Ele foi simplesmente arquivado, porque o então presidente do STJ, ministro Edson Vidigal, de triste memória, conseguiu para o Vicente Leal a sua aposentadoria. Então, o processo administrativo perdeu o objetivo, e ele foi aposentado, sem nenhuma apuração, evidentemente com o prêmio da aposentadoria, isso na hipótese dele ter sido culpado.
O Brasil se tornou o paraíso para bandidos de toda parte do mundo. Por que isso ocorre?
O Brasil é praça atraente para lavagem de dinheiro, reciclagem de capitais. É a terra da impunidade, onde basta ver, por exemplo, que criminosos comuns julgados por crimes comuns e covardes, até conseguem aqui o rótulo no sentido de serem vistos como condenados por crime de opinião, como é o caso do Cesare Battisti - ex-integrante de um grupo de esquerda e condenado na Itália por assassinato. Ele fugiu para o Brasil porque sabia que seria extraditado na França. Ele foi preso no Rio de Janeiro tomando água de coco na praia.

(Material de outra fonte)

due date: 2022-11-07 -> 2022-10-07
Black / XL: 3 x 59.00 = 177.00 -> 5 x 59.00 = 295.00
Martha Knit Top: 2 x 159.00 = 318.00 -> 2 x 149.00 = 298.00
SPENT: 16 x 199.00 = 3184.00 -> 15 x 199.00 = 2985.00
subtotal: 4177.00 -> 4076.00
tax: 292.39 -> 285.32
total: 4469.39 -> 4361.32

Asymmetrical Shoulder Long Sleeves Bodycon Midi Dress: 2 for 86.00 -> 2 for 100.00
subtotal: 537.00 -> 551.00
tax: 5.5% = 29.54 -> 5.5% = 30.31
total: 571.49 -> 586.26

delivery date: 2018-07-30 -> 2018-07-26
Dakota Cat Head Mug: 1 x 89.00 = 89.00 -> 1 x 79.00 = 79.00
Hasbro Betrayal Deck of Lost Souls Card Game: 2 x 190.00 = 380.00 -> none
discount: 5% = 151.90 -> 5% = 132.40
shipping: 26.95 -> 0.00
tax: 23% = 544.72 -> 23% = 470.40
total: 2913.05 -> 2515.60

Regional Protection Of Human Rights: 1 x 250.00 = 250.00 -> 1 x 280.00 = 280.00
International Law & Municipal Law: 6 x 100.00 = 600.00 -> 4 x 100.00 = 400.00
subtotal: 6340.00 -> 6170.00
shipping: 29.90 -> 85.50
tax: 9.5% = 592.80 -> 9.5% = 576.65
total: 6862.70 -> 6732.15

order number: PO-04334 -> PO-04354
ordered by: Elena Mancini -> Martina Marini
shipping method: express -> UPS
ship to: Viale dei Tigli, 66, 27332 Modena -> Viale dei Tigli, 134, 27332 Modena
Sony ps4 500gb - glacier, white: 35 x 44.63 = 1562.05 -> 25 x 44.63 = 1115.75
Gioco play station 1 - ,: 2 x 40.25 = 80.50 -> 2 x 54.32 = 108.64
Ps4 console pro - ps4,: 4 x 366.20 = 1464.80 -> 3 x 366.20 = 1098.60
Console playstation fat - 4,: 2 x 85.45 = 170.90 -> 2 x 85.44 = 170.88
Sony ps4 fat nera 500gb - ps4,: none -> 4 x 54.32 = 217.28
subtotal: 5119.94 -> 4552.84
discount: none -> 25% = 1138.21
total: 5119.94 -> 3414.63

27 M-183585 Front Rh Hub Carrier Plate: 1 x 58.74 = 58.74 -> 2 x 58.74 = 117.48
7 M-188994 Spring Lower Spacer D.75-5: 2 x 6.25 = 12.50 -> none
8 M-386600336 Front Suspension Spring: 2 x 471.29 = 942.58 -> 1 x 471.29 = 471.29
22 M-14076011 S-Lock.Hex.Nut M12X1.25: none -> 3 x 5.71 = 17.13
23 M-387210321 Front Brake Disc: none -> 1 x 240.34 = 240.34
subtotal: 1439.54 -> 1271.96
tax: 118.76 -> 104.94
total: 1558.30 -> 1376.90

É um assassino comum, impiedoso, que matou pessoas pelas costas. Estava preso por furto e roubo e se deu mal com um agente penitenciário. Quando saiu da cadeia, matou o agente. Ele está sendo visto, equivocadamente, como brigadista, das Brigadas Vermelhas da Itália. Ele nunca foi das Brigadas Vermelhas italianas. O que acontece no Brasil é uma desinformação total. Se tiver delito de opinião, político, o melhor lugar para ele estar é na França.
E ele fugiu da França para cá, para evitar a extradição que o governo italiano pediu, porque sabe que aqui tem impunidade. Então, impunidade vale para tudo. Nós temos uma Justiça lenta, que agora, pelo Supremo Tribunal Federal, adquiriu o papel de legislador. Começa a atuar em casuísmos e atuar como legislador. O que se vê aqui é, seguramente, todos os componentes de uma república de bananas, com Copa do Mundo, com porta aberta para a corrupção e superfaturamento.
Como classificar o Primeiro Comando da Capital (PCC) e outras facções criminosas?
Não são meras quadrilhas e bandos. São organizações pré-mafiosas, porque elas têm controle de território e social. Isso é o que classifica como organização pré-máfia. Não é máfia ainda, porque não consegue administrar de forma empresarial a sua economia. Tem pessoas que não têm ainda a visão mafiosa de entrar em mercados abertos, como organizações potentíssimas, como a Camorra napolitana, que hoje emprega mão-de-obra chinesa baratíssima, e que tem, por exemplo, o Paraguai como entreposto, como tem entrepostos em diversos locais do mundo, e controla o porto de Nápoles.
Então, há maior facilidade de a gente combater o crime organizado, mas, evidentemente, que seja feito de uma forma racional, com respeito aos direitos humanos, e não dessa forma espetacular e eleitoreira que o governador do Rio de Janeiro vem conduzindo.